---- Records shown

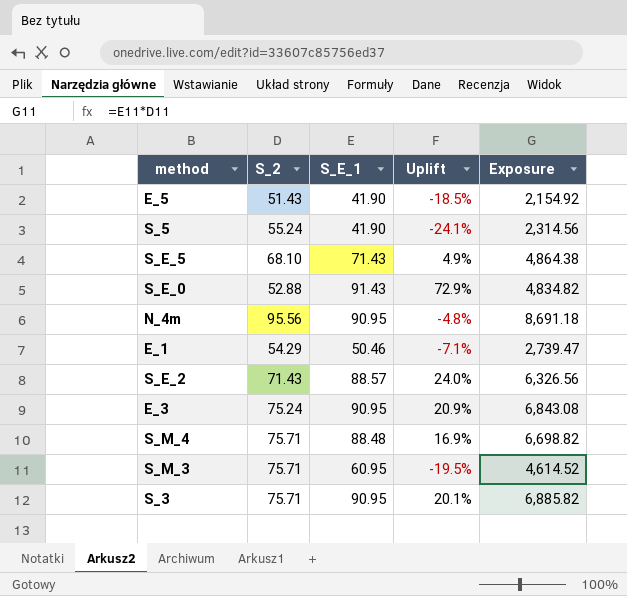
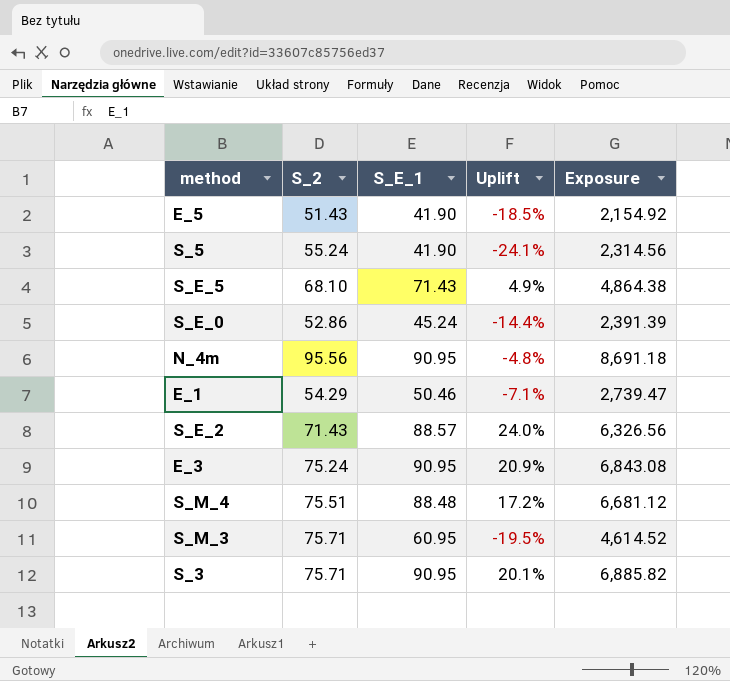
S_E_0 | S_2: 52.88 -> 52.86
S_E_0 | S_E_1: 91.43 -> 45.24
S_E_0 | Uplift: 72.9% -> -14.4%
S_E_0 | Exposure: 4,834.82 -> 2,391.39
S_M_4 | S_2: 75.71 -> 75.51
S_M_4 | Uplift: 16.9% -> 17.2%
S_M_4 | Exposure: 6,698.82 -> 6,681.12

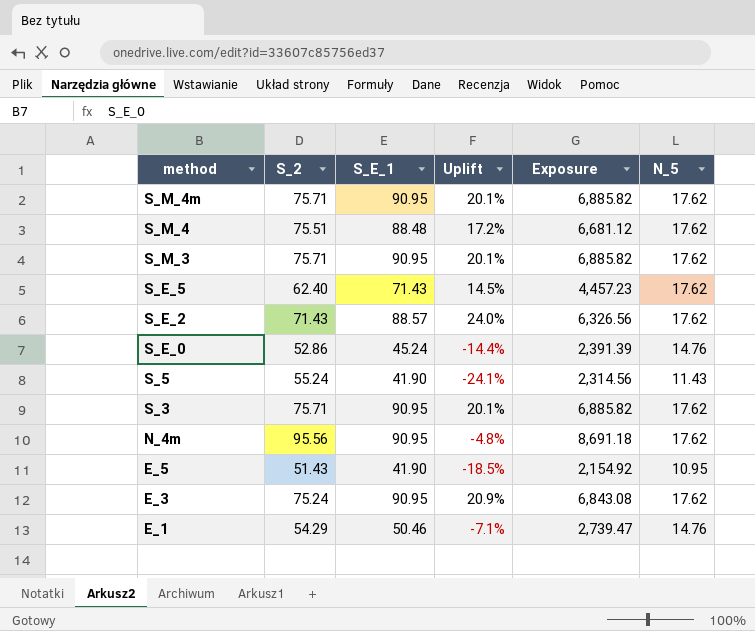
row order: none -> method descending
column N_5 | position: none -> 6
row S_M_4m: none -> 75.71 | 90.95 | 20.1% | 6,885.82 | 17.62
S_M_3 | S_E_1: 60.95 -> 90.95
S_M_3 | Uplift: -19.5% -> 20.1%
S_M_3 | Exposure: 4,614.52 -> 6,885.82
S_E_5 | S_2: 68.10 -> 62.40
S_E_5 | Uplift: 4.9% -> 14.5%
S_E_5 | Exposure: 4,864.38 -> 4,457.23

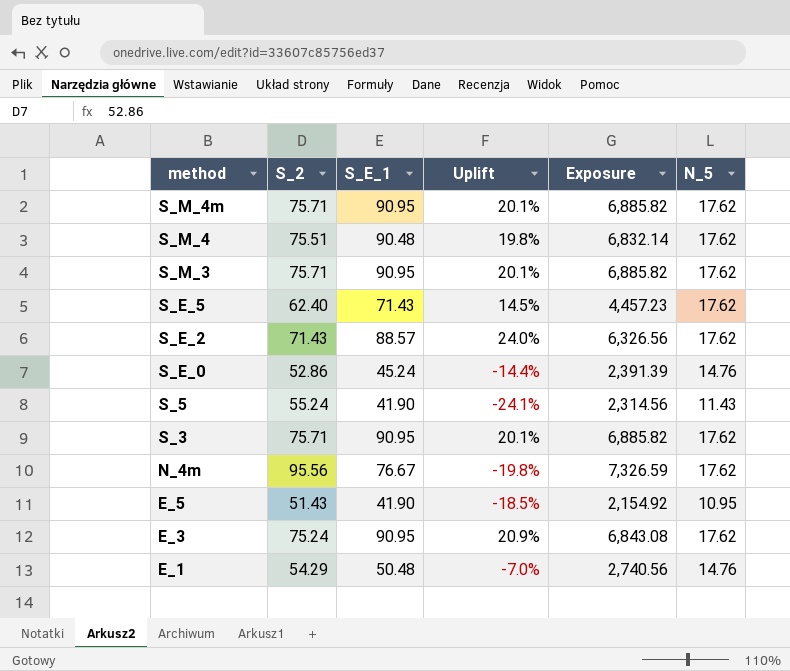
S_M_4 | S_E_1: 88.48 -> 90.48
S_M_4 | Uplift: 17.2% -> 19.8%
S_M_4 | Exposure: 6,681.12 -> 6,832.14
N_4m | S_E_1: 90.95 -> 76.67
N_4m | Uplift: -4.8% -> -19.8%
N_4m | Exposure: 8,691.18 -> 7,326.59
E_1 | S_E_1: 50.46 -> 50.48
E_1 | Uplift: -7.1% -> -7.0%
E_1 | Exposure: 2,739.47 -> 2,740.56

--------

About this task
Would you write out each record above exactly, with no images?

Task output
S_E_0 | S_2: 52.88 -> 52.86
S_E_0 | S_E_1: 91.43 -> 45.24
S_E_0 | Uplift: 72.9% -> -14.4%
S_E_0 | Exposure: 4,834.82 -> 2,391.39
S_M_4 | S_2: 75.71 -> 75.51
S_M_4 | Uplift: 16.9% -> 17.2%
S_M_4 | Exposure: 6,698.82 -> 6,681.12

row order: none -> method descending
column N_5 | position: none -> 6
row S_M_4m: none -> 75.71 | 90.95 | 20.1% | 6,885.82 | 17.62
S_M_3 | S_E_1: 60.95 -> 90.95
S_M_3 | Uplift: -19.5% -> 20.1%
S_M_3 | Exposure: 4,614.52 -> 6,885.82
S_E_5 | S_2: 68.10 -> 62.40
S_E_5 | Uplift: 4.9% -> 14.5%
S_E_5 | Exposure: 4,864.38 -> 4,457.23

S_M_4 | S_E_1: 88.48 -> 90.48
S_M_4 | Uplift: 17.2% -> 19.8%
S_M_4 | Exposure: 6,681.12 -> 6,832.14
N_4m | S_E_1: 90.95 -> 76.67
N_4m | Uplift: -4.8% -> -19.8%
N_4m | Exposure: 8,691.18 -> 7,326.59
E_1 | S_E_1: 50.46 -> 50.48
E_1 | Uplift: -7.1% -> -7.0%
E_1 | Exposure: 2,739.47 -> 2,740.56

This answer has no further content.